Dejemos de hablar de amor
Creo que es tan posible enamorarse de otro ser humano como hacerlo de una casa rodeada por varias hectáreas de jardín

Hablar de amor en estos días resulta tan irónico como hablar de cambio climático mientras paseamos por un centro comercial dentro de un aeropuerto internacional en el que, me acabo de enterar, también hay una piscina olímpica. Por eso no me considero una persona romántica. A mí me gusta hablar de jardines y de casas. Creo que es tan posible enamorarse de otro ser humano como hacerlo de una casa rodeada por varias hectáreas de jardín, un jardín frondoso, casi fluorescente, con tonos rojizos aquí y allá, parecido a un cuadro impresionista, si es posible, diseñado por Piet Oudolf.
Para mí, la probabilidad de vivir en una de esas casas no tiene nada que ver con el plano financiero, ni pienso, como les ocurre a algunos con el cambio climático, que tenga que hacer nada concreto para conseguirlo. Cosas más imposibles se han visto. Ese tipo de historias circulan sin parar por la red, gente que se hace millonaria de la noche a la mañana, ganan la lotería, se muere una tía que no sabían que tenían y, cosas de la vida, resulta que estaba forrada. En mi caso, reconozco que lo tengo un poco más complicado, no juego a la lotería y mi madre lleva toda la vida insistiendo en que mantenga una relación cordial con mis tías y tengo que decir que, aunque algunas de ellas tienen gustos refinados, no pienso que, llegado el momento, me pudiesen proporcionar ese tipo de placeres desde el más allá. Mi optimismo se lo debo a haber tomado la decisión, hace ya muchos años, de desobedecer a mi madre para dedicar mi tiempo, en lugar de para mantener una relación cordial con mis tías, a ver comedias románticas. Mi fuerza vital viene de ahí. Son esas películas las que me hicieron creer que puedo vivir en una casa con un jardín diseñado por Piet Oudolf siendo camarera en el bar del pueblo o trabajando de voluntaria en la librería. Si no tengo esa casa y ese jardín, es porque no estoy segura de que Piet Oudolf estuviese dispuesto a venir de vez en cuando a ocuparse de quitar las malas hierbas y yo no aceptaría que mandase a ninguno de sus ayudantes. Confío tan poco en los ayudantes como en las personas que se resisten a dejar de hablar de amor y sé que la negativa de sir Piet Oudolf a ser mi jardinero personal haría que las malas hierbas invadieran la casa, obligándome a buscar otro sitio donde vivir, que es, por otro lado, a lo que he dedicado gran parte de mi existencia.

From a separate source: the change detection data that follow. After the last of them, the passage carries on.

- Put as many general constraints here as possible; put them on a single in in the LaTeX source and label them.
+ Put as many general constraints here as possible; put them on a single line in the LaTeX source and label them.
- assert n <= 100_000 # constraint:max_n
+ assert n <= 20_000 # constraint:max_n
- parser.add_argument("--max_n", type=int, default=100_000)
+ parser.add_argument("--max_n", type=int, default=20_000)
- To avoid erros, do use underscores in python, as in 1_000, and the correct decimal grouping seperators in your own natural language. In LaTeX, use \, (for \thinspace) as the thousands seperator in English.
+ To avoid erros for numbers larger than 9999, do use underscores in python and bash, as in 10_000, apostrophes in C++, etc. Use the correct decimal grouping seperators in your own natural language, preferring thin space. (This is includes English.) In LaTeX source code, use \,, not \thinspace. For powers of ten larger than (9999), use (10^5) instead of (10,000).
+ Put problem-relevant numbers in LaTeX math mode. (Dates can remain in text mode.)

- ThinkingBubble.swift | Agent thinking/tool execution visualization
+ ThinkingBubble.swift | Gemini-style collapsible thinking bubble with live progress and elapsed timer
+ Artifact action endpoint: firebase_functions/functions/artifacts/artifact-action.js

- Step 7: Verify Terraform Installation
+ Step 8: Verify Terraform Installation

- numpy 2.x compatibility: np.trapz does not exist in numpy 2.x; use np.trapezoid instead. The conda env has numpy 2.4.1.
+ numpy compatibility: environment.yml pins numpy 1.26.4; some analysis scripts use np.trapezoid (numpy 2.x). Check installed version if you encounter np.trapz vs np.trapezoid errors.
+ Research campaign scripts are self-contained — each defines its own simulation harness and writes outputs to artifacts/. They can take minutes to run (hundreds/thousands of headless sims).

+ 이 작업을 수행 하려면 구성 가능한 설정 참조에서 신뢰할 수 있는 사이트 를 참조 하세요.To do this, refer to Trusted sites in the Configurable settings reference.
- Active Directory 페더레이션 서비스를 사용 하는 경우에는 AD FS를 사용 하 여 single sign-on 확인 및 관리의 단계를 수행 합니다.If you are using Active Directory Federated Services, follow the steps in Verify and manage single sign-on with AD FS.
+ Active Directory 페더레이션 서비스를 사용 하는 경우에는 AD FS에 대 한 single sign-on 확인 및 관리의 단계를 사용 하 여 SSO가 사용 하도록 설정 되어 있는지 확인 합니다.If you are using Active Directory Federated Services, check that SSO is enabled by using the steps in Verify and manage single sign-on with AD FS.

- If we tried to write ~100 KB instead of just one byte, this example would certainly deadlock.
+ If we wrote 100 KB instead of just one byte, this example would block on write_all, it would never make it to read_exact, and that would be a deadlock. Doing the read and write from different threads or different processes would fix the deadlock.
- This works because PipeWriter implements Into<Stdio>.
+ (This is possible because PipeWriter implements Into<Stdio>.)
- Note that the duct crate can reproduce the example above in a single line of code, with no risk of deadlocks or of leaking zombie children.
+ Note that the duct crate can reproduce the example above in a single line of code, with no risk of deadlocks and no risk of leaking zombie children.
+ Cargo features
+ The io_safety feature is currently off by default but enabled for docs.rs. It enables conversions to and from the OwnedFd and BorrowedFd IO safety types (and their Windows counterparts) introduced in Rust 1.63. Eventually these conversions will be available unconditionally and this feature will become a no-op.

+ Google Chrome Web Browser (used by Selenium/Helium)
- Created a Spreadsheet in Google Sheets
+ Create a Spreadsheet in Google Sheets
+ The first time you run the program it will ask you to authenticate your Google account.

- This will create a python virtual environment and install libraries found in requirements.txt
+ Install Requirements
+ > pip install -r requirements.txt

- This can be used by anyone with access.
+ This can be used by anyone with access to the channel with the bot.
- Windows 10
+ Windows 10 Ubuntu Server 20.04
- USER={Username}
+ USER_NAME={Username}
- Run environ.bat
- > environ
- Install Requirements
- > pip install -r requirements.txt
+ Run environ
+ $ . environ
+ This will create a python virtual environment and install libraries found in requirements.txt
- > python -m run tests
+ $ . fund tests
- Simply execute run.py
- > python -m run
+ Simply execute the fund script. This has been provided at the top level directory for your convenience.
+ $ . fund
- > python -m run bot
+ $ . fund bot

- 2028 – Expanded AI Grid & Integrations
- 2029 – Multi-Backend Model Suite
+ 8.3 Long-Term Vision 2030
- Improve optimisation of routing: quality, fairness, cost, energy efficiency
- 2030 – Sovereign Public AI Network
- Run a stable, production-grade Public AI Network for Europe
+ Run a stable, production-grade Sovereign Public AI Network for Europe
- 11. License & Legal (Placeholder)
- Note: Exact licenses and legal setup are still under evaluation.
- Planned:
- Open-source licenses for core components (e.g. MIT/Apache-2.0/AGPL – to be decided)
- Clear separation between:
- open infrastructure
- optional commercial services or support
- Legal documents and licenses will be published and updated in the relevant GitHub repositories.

Me he pasado la vida buscando sitios donde vivir y evitando a los ayudantes, los centros comerciales y a la gente que habla de amor. Ayer, por ejemplo, era temprano, no más de las once de la noche, estaba en la cama, tapada con una sábana y dos mantas finas, insistiré más adelante en la importancia de dejar de hablar de amor y de tener dos mantas finas, una manta gruesa resulta tan poco realista como confiar en que nos toque la lotería sin comprar ningún boleto. Si nos tapamos con una manta gruesa y tenemos calor la tiramos al suelo y cogemos la gripe y en lugar de esperar la herencia de nuestras tías, son nuestras tías las que esperan la nuestra. Sin embargo, dos mantas finas nos permiten regular nuestra temperatura. La cuestión es que estaba tumbada boca arriba, debajo de la sábana y de las dos mantas finas cuando me di cuenta de que ya no pertenecía a las cuatro paredes que me rodeaban. Era una sensación física. Esas paredes, al igual que los muebles y los libros y el armario y las lámparas de noche, me resultaban del todo ajenas. Objetos de otra época puestos por alguien que tenía mi misma voz y las mismas manchas en la cara y que pensó que eran bonitos o prácticos. Puede que lo fueran, nunca lo sabremos, ese tiempo ya pasó.
No quiero volver a escuchar hablar de amor y no quiero dejar de buscar sitios donde vivir. Sé que si lo hago, la posibilidad de acabar viviendo en una casa con un jardín diseñado por Piet Oudolf parecerá una idea romántica. Y entonces, llegará la peor parte, empezaré a cuestionarme la posibilidad de que sea su ayudante el que se ocupe de mi jardín. Y no sólo eso, también empezaré a plantearme los problemas financieros y me arrastraré hasta el centro comercial para comprar una manta gruesa que me entierre en las profundidades del colchón donde estoy segura de que sólo hay polvo y látex y restos de ese amor al que todavía intentamos poner palabras.